Segment Open

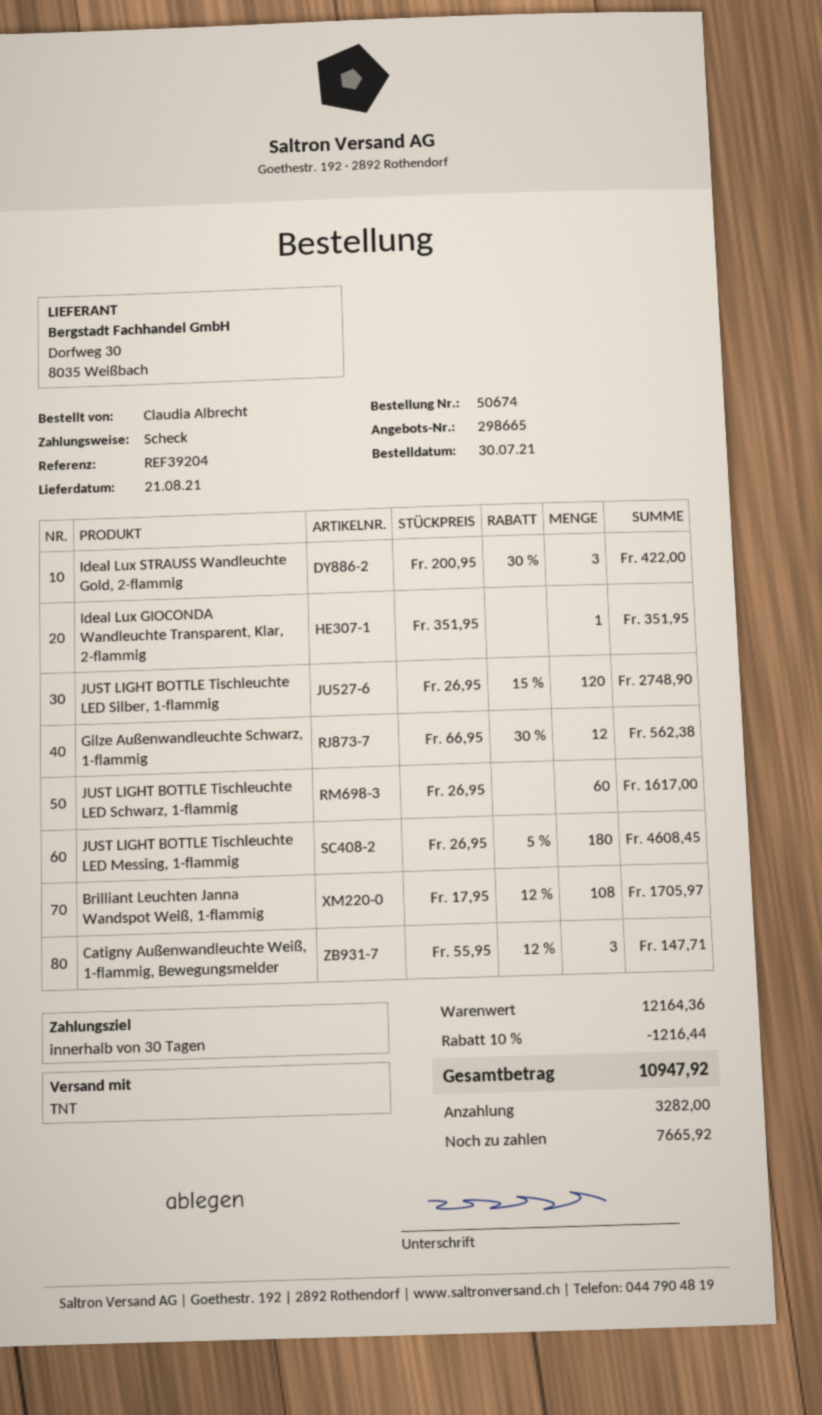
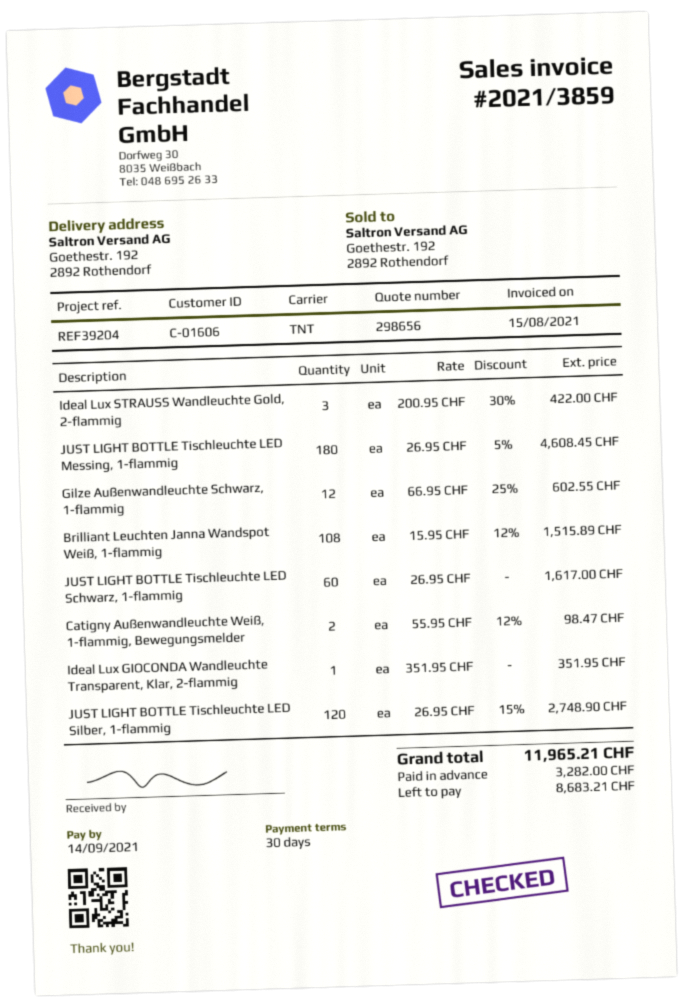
quote number: 298665 -> 298656
Gilze Außenwandleuchte Schwarz, 1-flammig: 12 x 66.95 - 30% = 562.38 -> 12 x 66.95 - 25% = 602.55
Brilliant Leuchten Janna Wandspot Weiß, 1-flammig: 108 x 17.95 - 12% = 1705.97 -> 108 x 15.95 - 12% = 1515.89
Catigny Außenwandleuchte Weiß, 1-flammig, Bewegungsmelder: 3 x 55.95 - 12% = 147.71 -> 2 x 55.95 - 12% = 98.47
discount: 10% = 1216.44 -> none
total: 10947.92 -> 11965.21
balance: 7665.92 -> 8683.21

Segment Closed

_Work to be completed_
Among the lines above, which contain the word "Außenwandleuchte"? Copy every one.

_Result of the task_
Gilze Außenwandleuchte Schwarz, 1-flammig: 12 x 66.95 - 30% = 562.38 -> 12 x 66.95 - 25% = 602.55
Catigny Außenwandleuchte Weiß, 1-flammig, Bewegungsmelder: 3 x 55.95 - 12% = 147.71 -> 2 x 55.95 - 12% = 98.47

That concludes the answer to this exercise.